He looked around him slowly. The silence was eerie. He took a long drag on the cigarette and looked at his watch again. Eight fifty-eight. He cursed his anxiety. There was no reason for it. But still the uncertainty lingered. He looked round again, this time taking more notice of his surroundings. Then he saw it: his informant's car, a blue Fiat. It was parked next to the wall and almost hidden from view by the red Studebaker beside it. He exhaled sharply and managed a faint smile. Typical of his informant to take such precautions.
He ground his cigarette underfoot and walked slowly towards the Fiat. He could see his informant behind the wheel. Why hadn't he shown himself?
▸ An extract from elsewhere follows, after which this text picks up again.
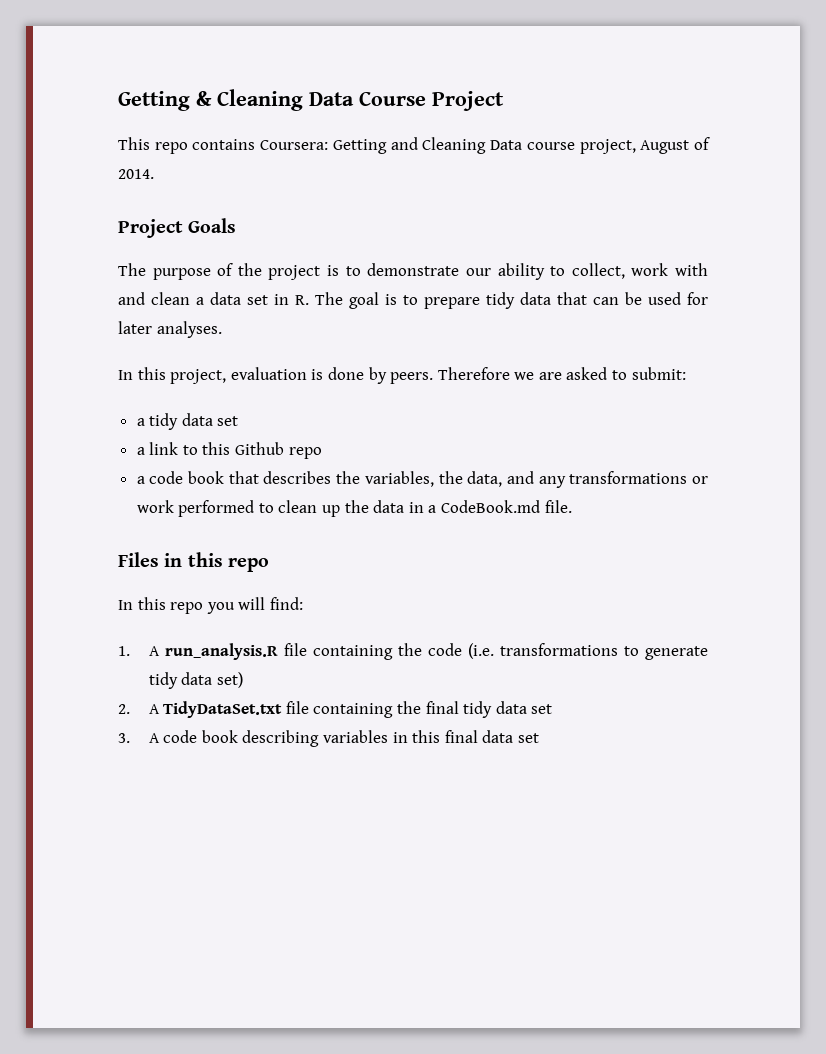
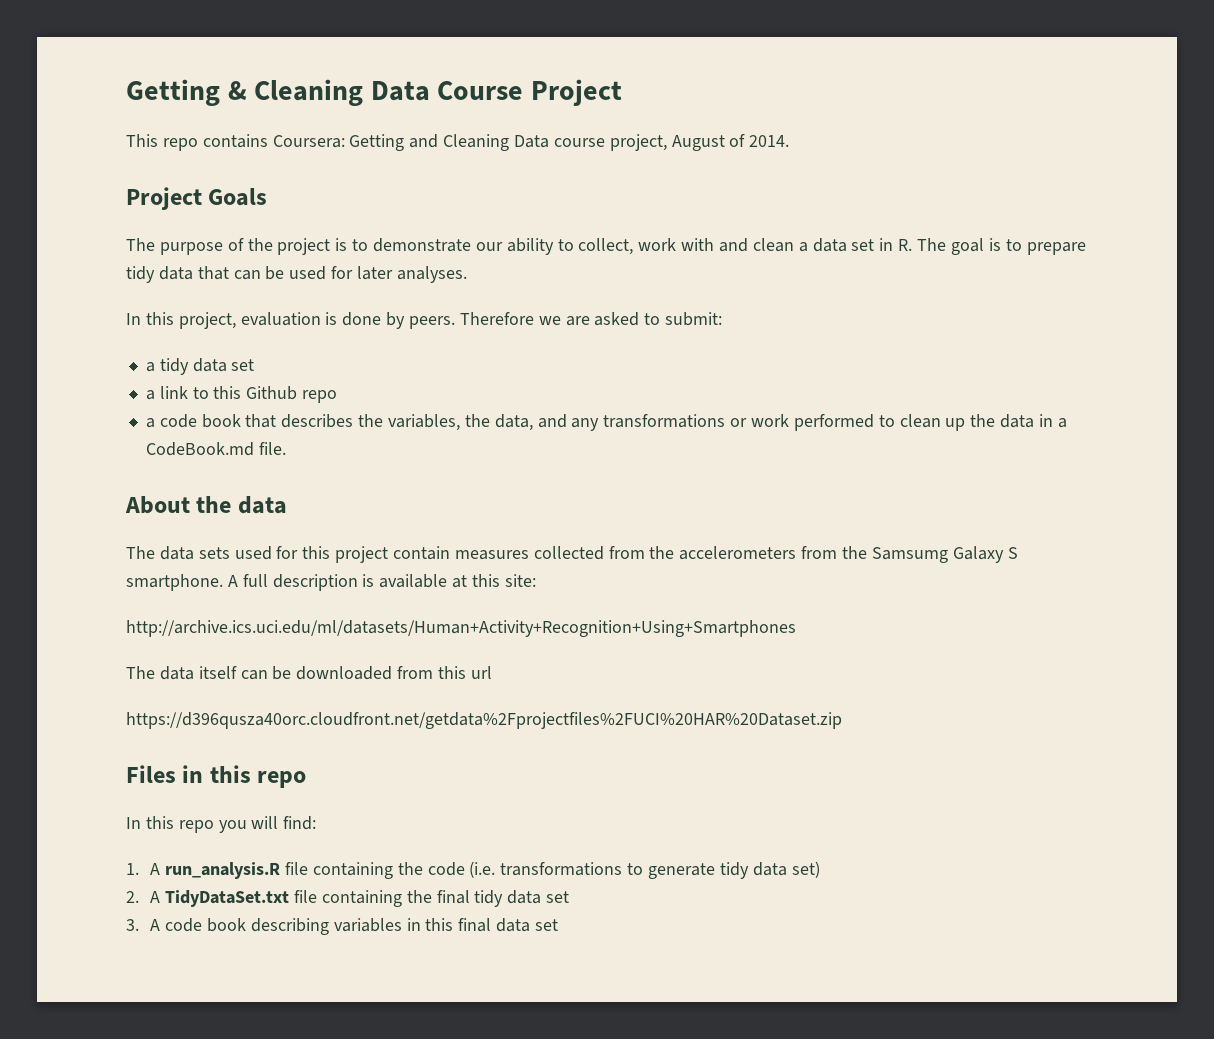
(572, 506) none -> [125,496,287,514] [126,546,1018,563] [126,574,536,591] [126,620,796,637] [126,666,492,680] [126,712,842,729] // About the data // The data sets used for this project contain measures collected from the accelerometers from the Samsumg Galaxy S smartphone. A full description is available at this site: // http://archive.ics.uci.edu/ml/datasets/Human+Activity+Recognition+Using+Smartphones // The data itself can be downloaded from this url // https://d396qusza40orc.cloudfront.net/getdata%2Fprojectfiles%2FUCI%20HAR%20Dataset.zip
Mobuto dismissed the question; at least he was there. He reached the Fiat and leaned over to peer through the driver's window. The man's throat had been cut from ear to ear, soaking his shirt and trousers in blood. Mobuto recoiled in horror, stumbling back painfully into the Studebaker's wing mirror. He felt his stomach heave and he retched against the wall. He remained doubled over for several seconds before slowly straightening up and wiping the sweat from his forehead.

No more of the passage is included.